AOL's products kind of suck, but unlike MS they can't (or don't) force you to interact with them. So, yeah, I suppose I like AOL more than MS.
May we never see th
What we need is for the backbone providers to start charging for the bandwidth that gets used. For example: Spammer A on Backbone X sends out a billion messages a day. Backbones Y and Z charge Backbone X for taking up so much of their bandwidth. Backbone X sees it's not economically feasible to allow Spammer A to send out the spam.
This is, admittedly, simplistic. But, for once, I'd like to see economics work in an open market without having the lawyers get rich.
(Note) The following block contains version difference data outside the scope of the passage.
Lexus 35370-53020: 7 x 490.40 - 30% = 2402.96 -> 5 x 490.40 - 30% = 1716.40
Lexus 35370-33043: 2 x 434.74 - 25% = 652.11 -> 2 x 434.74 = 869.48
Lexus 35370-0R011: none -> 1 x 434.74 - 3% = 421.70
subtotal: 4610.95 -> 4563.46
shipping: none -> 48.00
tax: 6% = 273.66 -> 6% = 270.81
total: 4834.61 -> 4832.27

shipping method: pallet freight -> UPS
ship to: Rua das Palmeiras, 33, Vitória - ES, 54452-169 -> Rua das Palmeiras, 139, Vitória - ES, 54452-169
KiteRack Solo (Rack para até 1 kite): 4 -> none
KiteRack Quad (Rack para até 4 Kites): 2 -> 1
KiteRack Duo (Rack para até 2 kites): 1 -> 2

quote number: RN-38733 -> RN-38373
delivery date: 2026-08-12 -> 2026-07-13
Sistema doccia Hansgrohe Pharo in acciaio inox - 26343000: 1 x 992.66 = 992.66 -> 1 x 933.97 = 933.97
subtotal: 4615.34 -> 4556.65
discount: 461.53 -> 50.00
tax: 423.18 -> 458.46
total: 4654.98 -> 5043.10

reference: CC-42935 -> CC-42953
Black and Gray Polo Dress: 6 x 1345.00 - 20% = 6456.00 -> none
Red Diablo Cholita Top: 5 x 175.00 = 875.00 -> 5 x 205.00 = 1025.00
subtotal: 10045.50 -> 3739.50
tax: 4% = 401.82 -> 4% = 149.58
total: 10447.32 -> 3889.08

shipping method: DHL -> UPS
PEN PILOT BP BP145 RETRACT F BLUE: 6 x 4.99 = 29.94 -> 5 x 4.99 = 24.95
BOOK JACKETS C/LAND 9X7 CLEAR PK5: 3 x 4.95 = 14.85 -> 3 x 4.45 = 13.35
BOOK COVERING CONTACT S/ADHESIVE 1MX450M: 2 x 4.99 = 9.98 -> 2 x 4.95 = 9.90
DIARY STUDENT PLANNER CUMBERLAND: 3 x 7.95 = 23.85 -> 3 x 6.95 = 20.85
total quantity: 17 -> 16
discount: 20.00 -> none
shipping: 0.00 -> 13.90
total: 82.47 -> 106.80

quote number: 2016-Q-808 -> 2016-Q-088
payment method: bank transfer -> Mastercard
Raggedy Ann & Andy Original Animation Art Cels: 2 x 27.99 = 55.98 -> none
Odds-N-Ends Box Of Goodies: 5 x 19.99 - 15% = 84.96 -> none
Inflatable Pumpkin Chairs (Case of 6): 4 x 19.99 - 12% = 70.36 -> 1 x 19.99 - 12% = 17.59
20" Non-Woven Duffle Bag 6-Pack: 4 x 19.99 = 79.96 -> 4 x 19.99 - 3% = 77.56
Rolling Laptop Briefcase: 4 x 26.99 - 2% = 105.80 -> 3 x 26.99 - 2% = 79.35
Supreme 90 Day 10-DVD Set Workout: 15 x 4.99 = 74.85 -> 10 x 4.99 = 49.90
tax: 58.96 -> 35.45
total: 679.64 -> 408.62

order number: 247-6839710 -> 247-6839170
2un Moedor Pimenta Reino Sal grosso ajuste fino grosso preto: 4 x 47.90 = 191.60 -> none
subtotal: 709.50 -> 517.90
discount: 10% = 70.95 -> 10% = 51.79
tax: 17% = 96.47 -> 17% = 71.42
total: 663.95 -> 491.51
Your mind looks a little cramped. Why don't you stretch it a little?
Is this for real?
Let me get this straight, AOL used to sell email addresses of its subscribers to 'similar-industries' as part of its EULA. The business model used to be based on advertising as of a few months ago when the backlash against all the pop-ups came. They then realized that most of their customers were leaving because of all these ads. Now that AOL has decided to kill its advertising based revenue stream, they are TAKING TO COURT the same companies that they used to sell email addresses to?
You think its a joke, start your own email server under your own domain. I havent recieved ONE piece of SPAM since I started doing that
I guess thats an interesting way to replace the revenue stream
Very true. The US is the most prudish country in the world. Go to Europe some time and take your kids to the beach, or even just turn on the TV.